> [Exercise brief]: Once the pictures are set aside, transcribe the remaining data exactly.

*** Given data ***

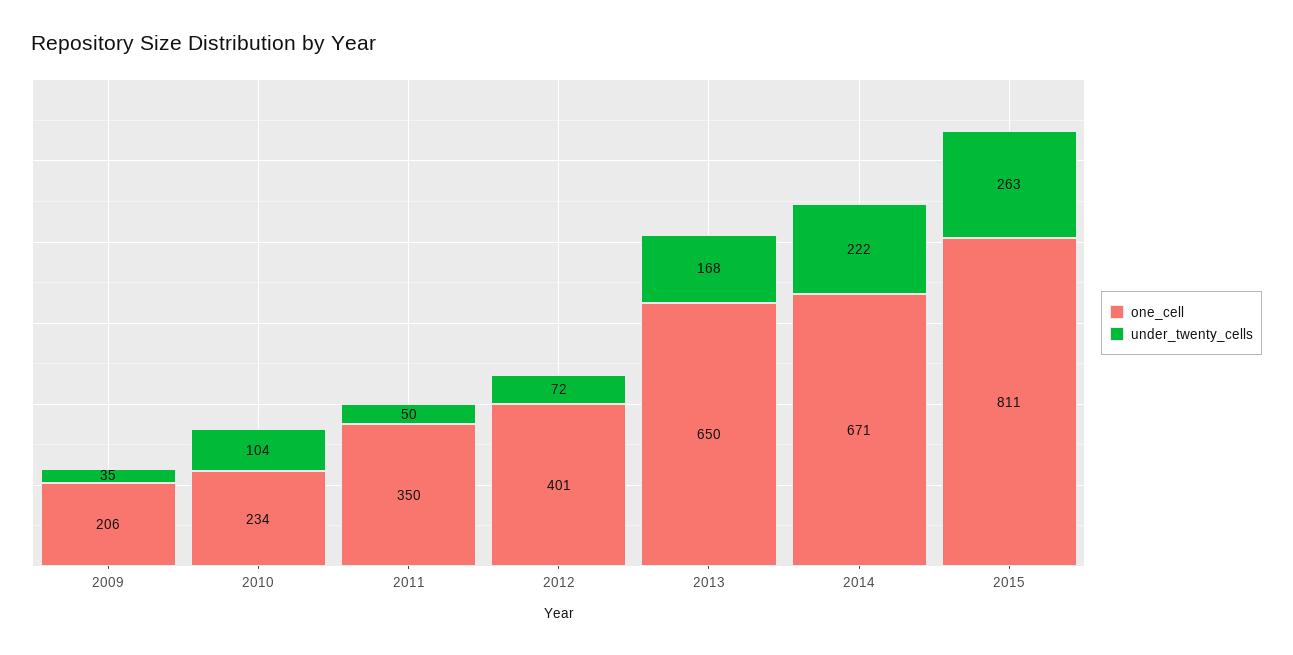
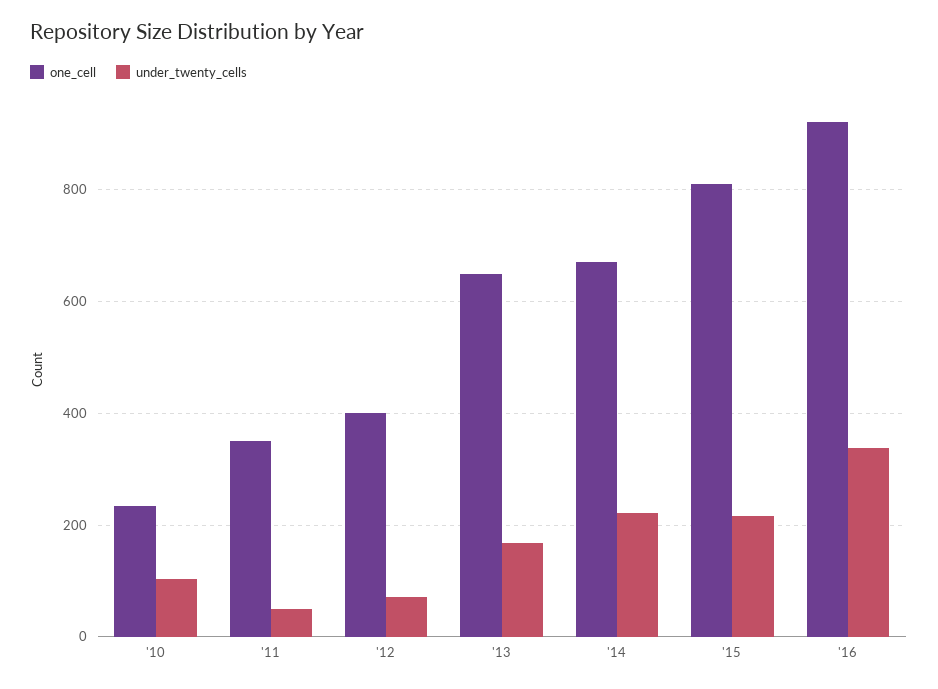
one_cell, 2009: 206 -> none
under_twenty_cells, 2009: 35 -> none
under_twenty_cells, 2015: 263 -> 220
one_cell, '16: none -> 920
under_twenty_cells, '16: none -> 340

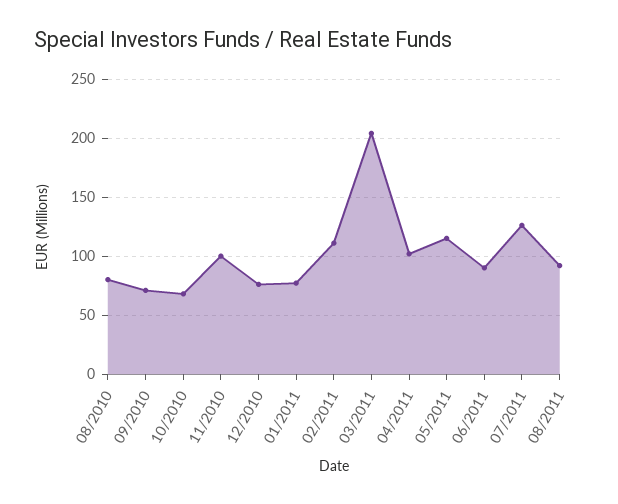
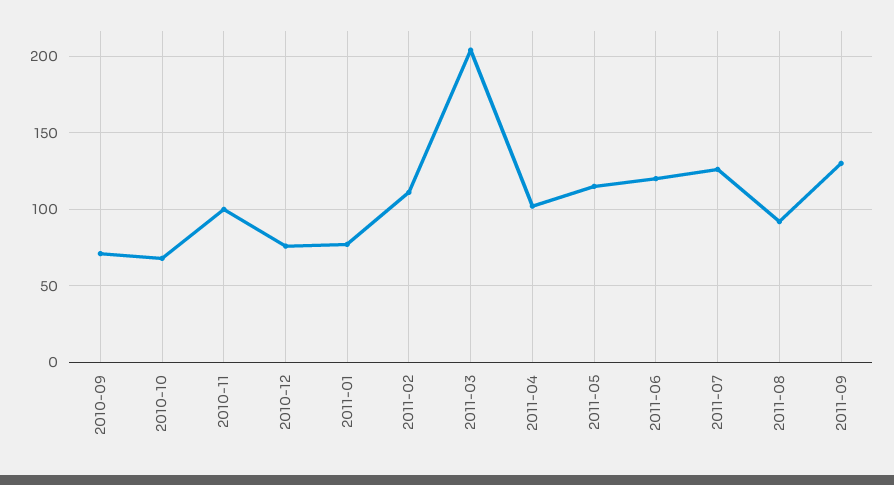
08/2010: 80 -> none
06/2011: 90 -> 120
2011-09: none -> 130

*** End of Given data ***

> [Response below]:
one_cell, 2009: 206 -> none
under_twenty_cells, 2009: 35 -> none
under_twenty_cells, 2015: 263 -> 220
one_cell, '16: none -> 920
under_twenty_cells, '16: none -> 340

08/2010: 80 -> none
06/2011: 90 -> 120
2011-09: none -> 130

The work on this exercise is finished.